**Extracted information**.
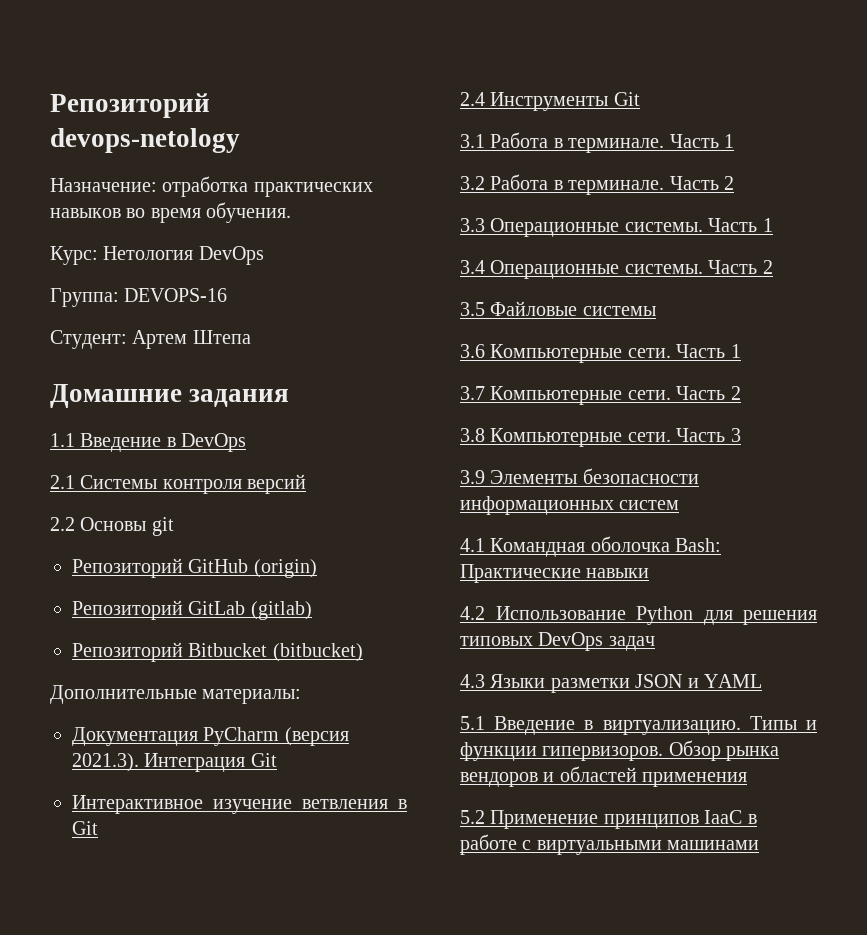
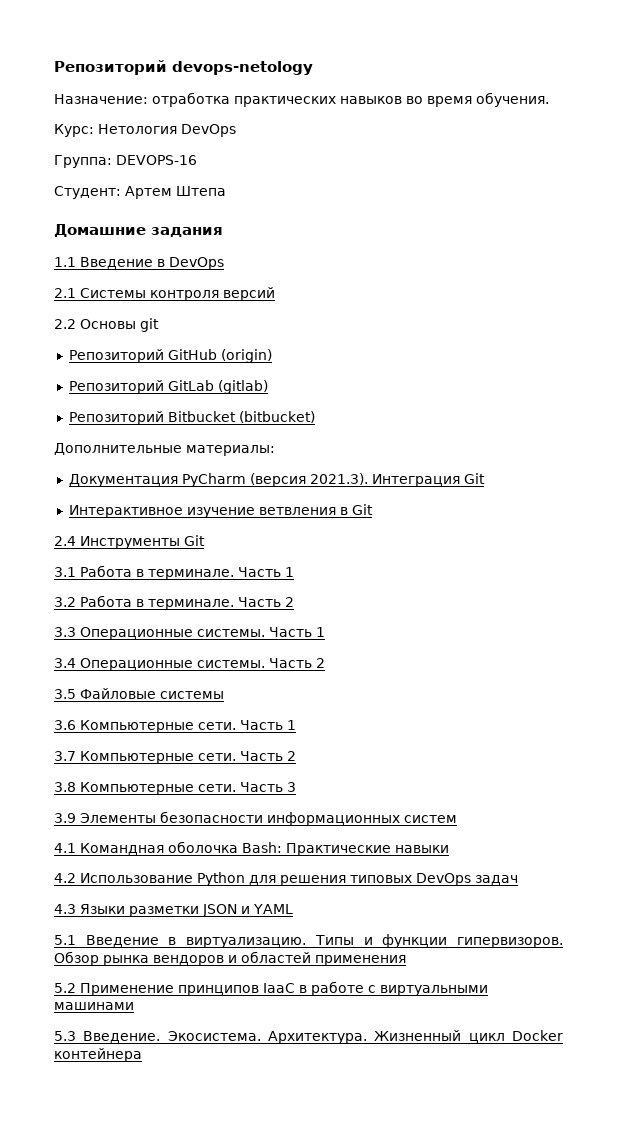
(760, 845) none -> [54,1030,563,1044] [54,1048,142,1062] // 5.3 Введение. Экосистема. Архитектура. Жизненный цикл Docker контейнера

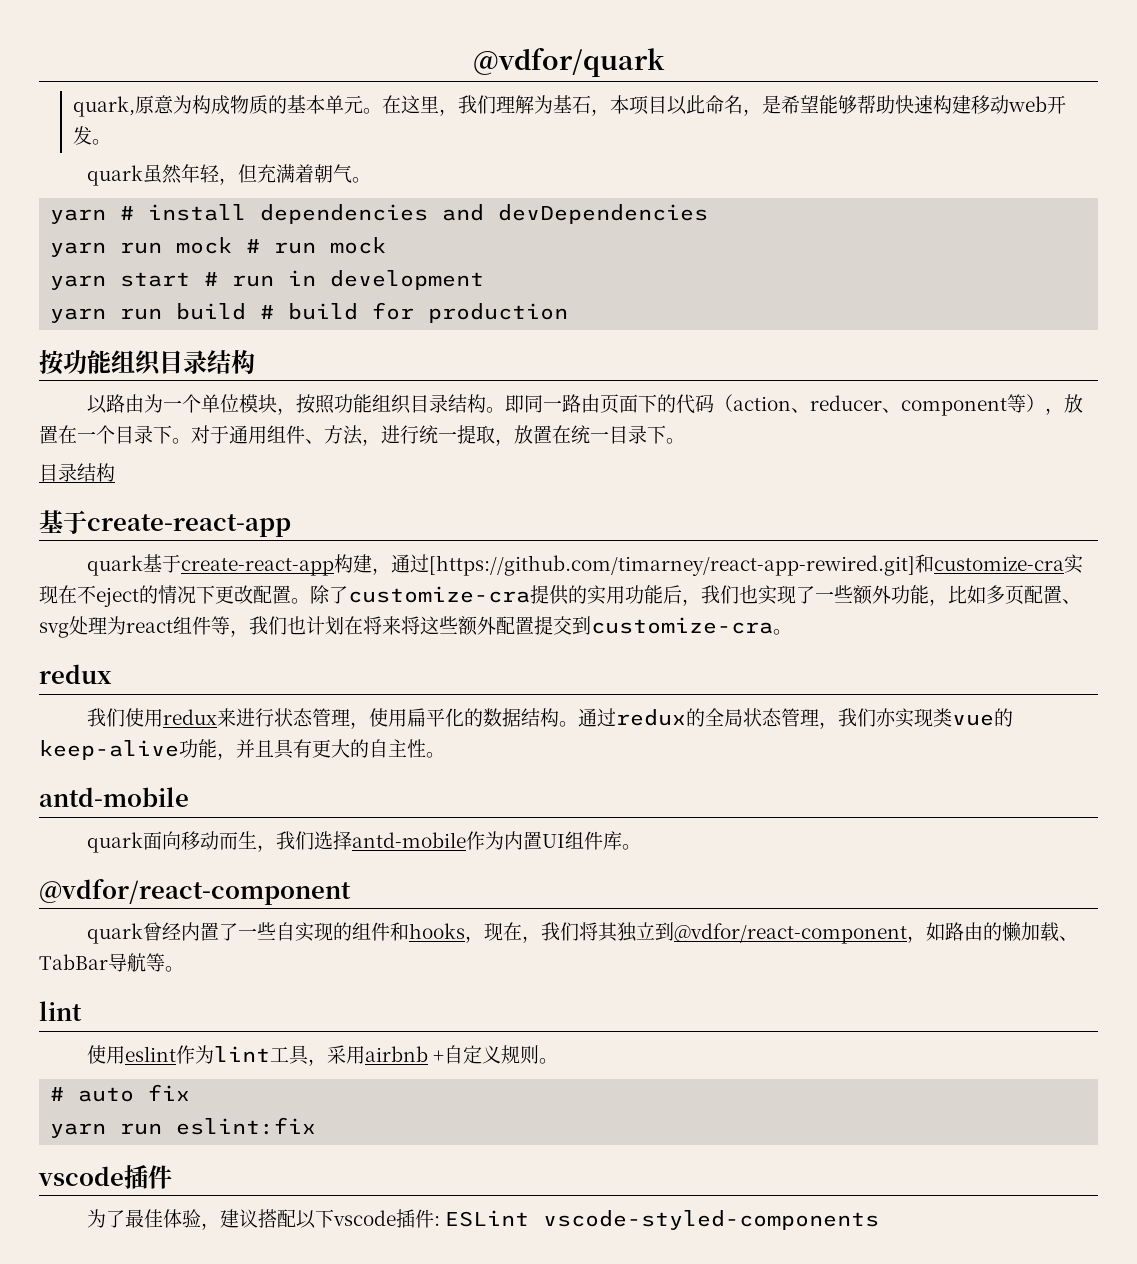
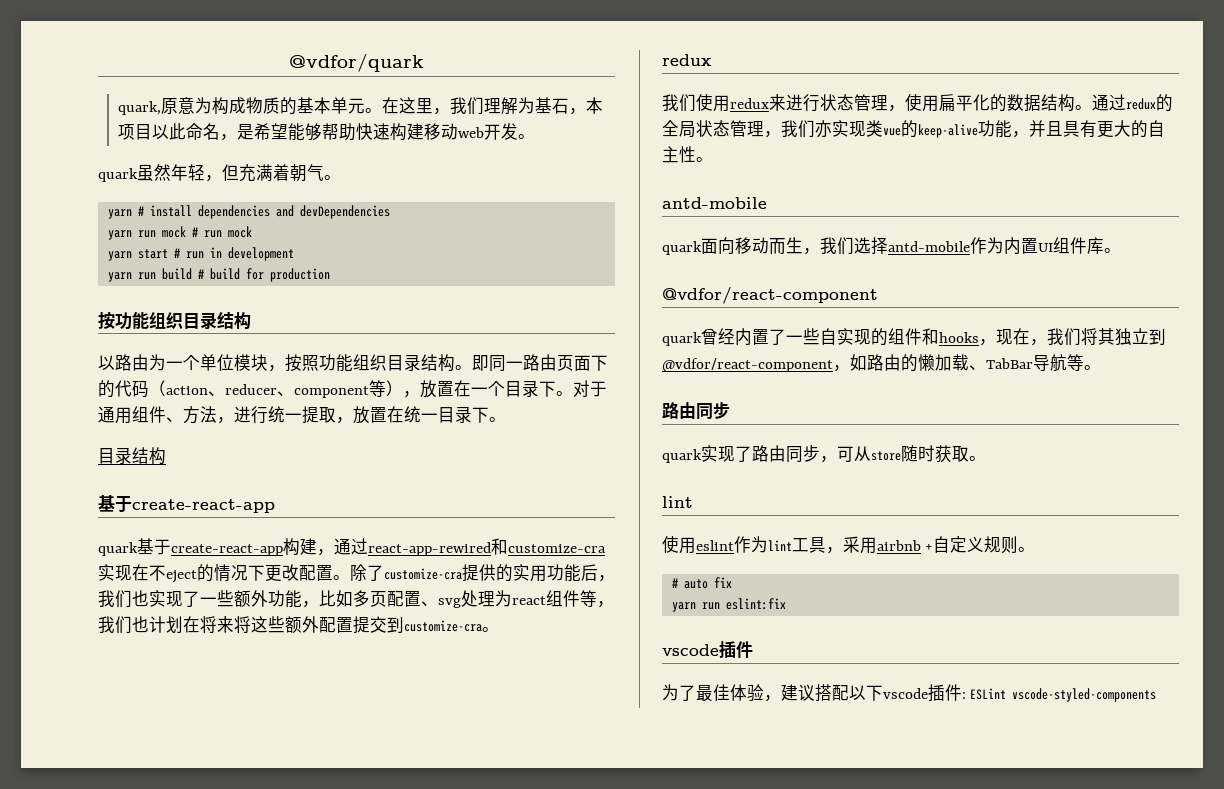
[428,555,915,576] [https://github.com/timarney/react-app-rewired.git] -> [368,542,491,556] react-app-rewired
(184, 969) none -> [662,402,730,420] [662,445,986,463] // 路由同步 // quark实现了路由同步，可从store随时获取。

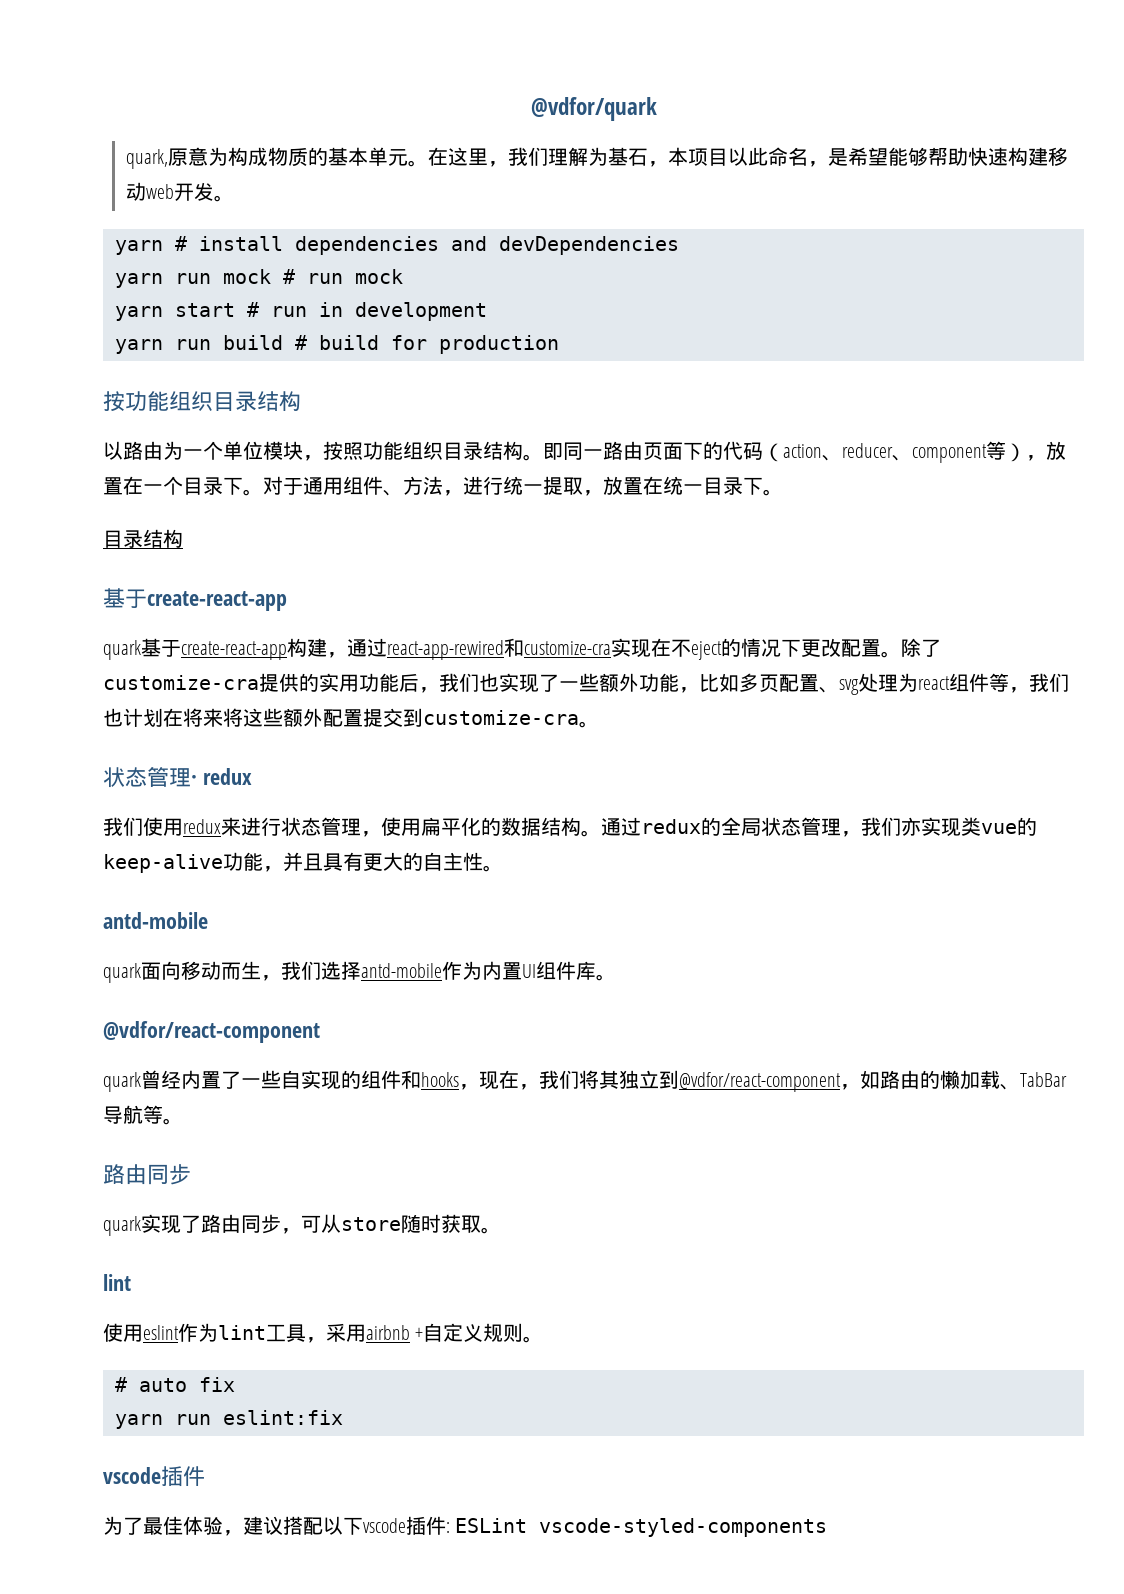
[98,164,341,182] // quark虽然年轻，但充满着朝气。 -> (235, 198) none
(499, 629) none -> [103,767,197,788] 状态管理·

**Task to carry out**.
Copy every line that contains "none" from the listing above.

**Output of the task**.
(760, 845) none -> [54,1030,563,1044] [54,1048,142,1062] // 5.3 Введение. Экосистема. Архитектура. Жизненный цикл Docker контейнера
(184, 969) none -> [662,402,730,420] [662,445,986,463] // 路由同步 // quark实现了路由同步，可从store随时获取。
[98,164,341,182] // quark虽然年轻，但充满着朝气。 -> (235, 198) none
(499, 629) none -> [103,767,197,788] 状态管理·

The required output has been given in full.